> _Data for processing_

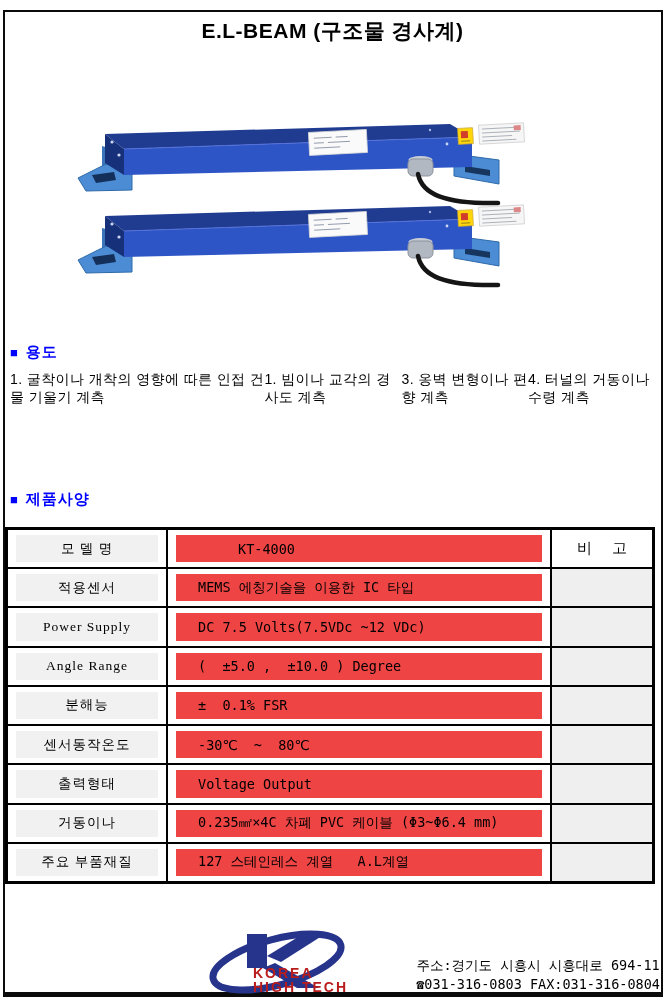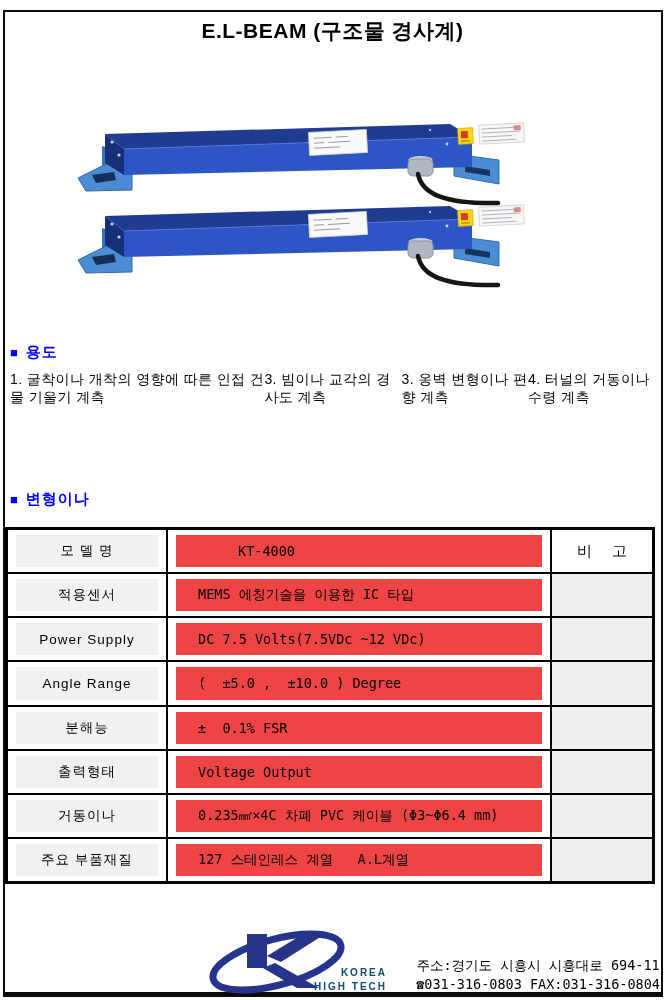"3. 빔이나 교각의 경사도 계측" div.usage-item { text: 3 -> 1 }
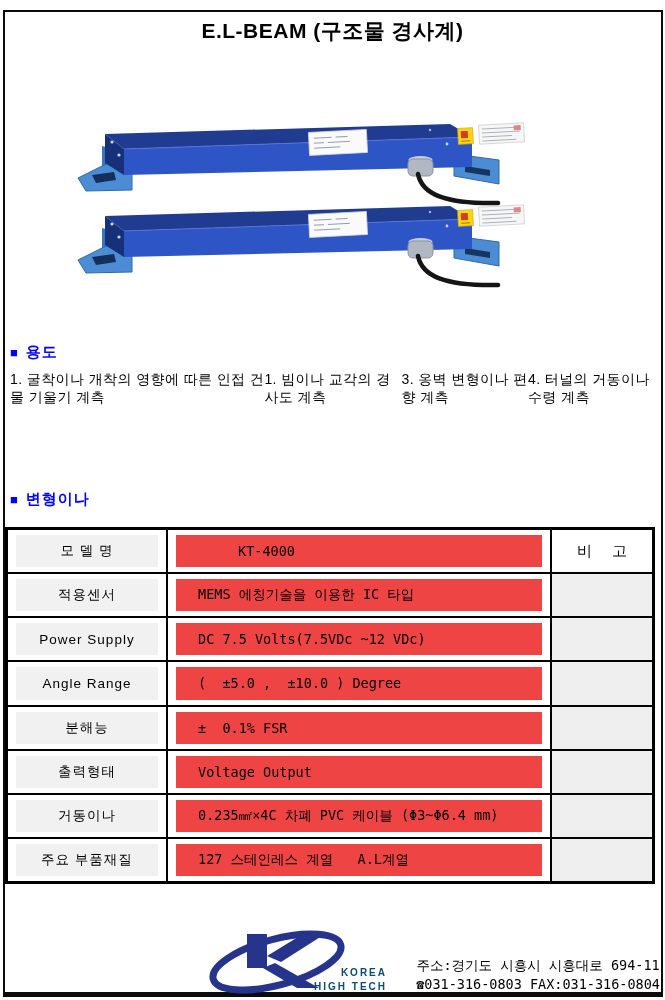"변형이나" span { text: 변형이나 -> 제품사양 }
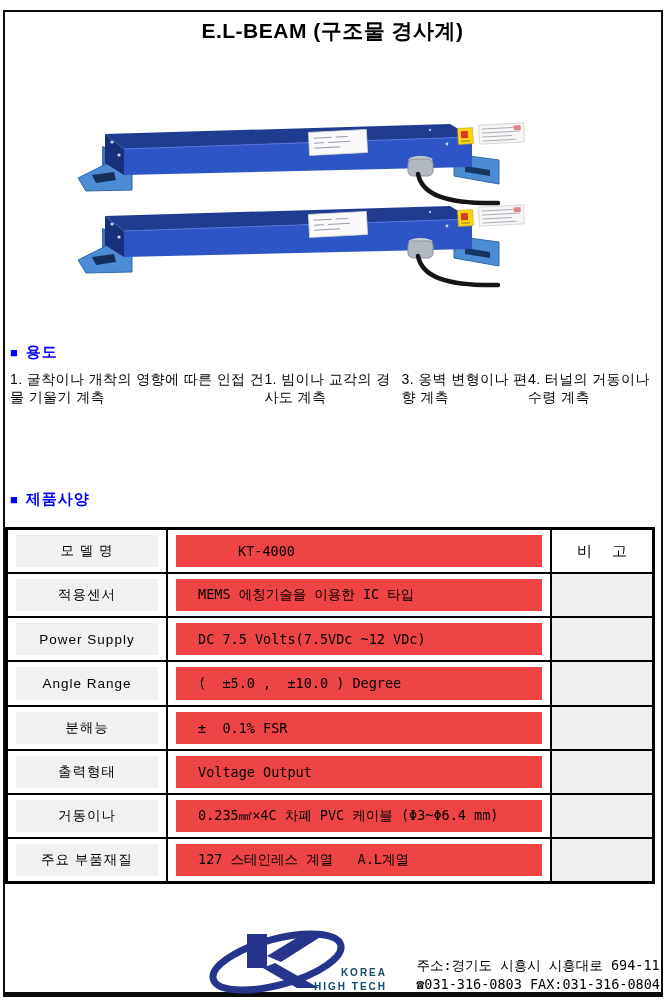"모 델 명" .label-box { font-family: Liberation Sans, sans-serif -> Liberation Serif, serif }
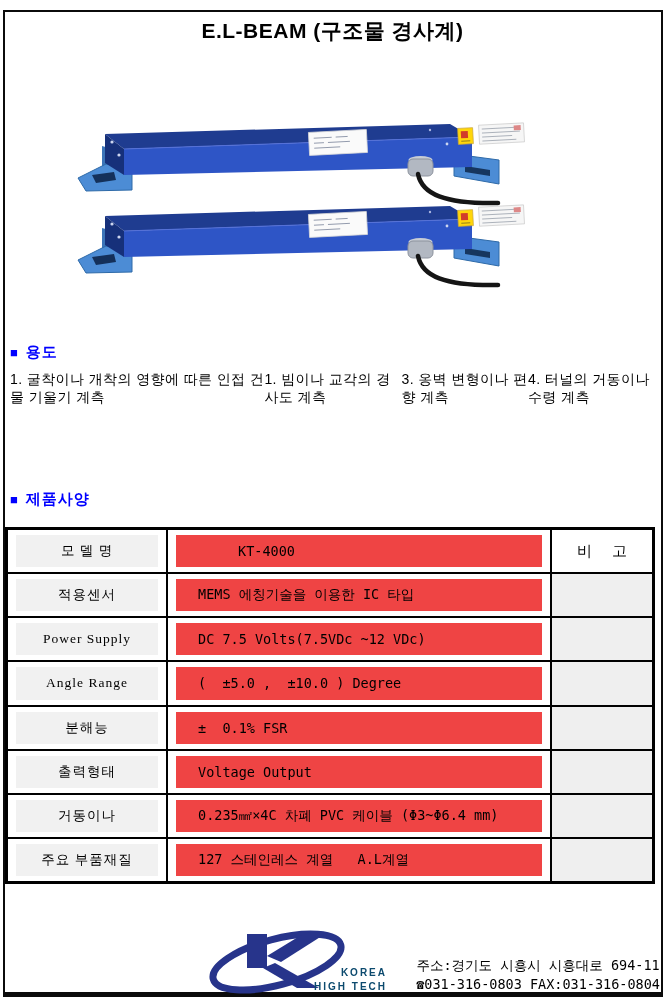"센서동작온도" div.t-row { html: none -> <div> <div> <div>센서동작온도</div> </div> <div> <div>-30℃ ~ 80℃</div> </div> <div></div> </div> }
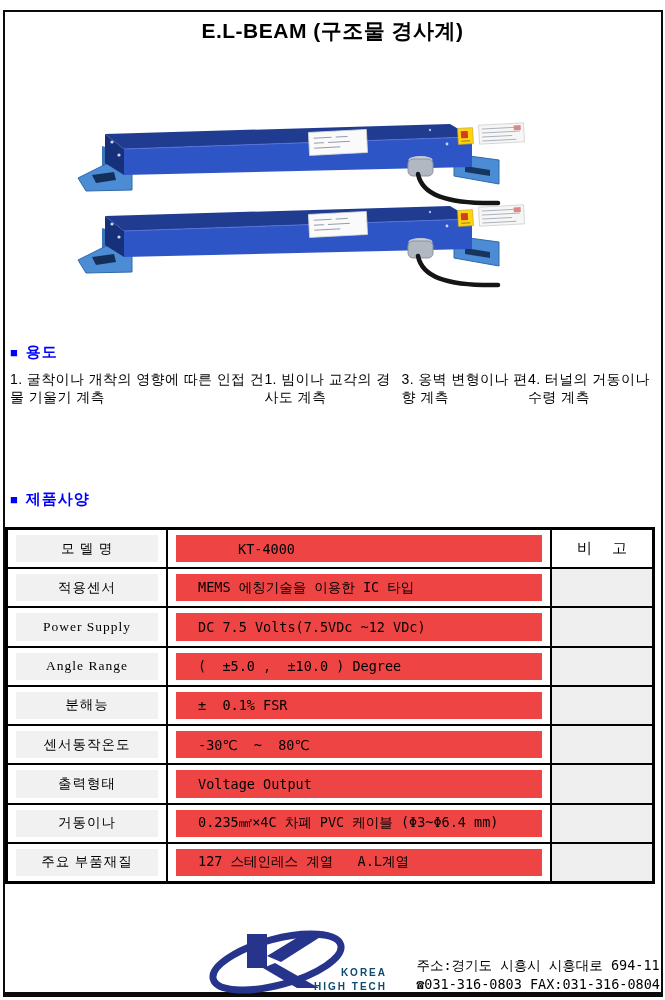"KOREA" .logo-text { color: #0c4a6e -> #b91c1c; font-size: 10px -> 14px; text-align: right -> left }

> _Activity_
Output only the lines from the line that contains "Liberation Sans, sans-serif" through the end of the material, both ends included, and skip every picture.

> _Answer for the task_
"모 델 명" .label-box { font-family: Liberation Sans, sans-serif -> Liberation Serif, serif }
"센서동작온도" div.t-row { html: none -> <div> <div> <div>센서동작온도</div> </div> <div> <div>-30℃ ~ 80℃</div> </div> <div></div> </div> }
"KOREA" .logo-text { color: #0c4a6e -> #b91c1c; font-size: 10px -> 14px; text-align: right -> left }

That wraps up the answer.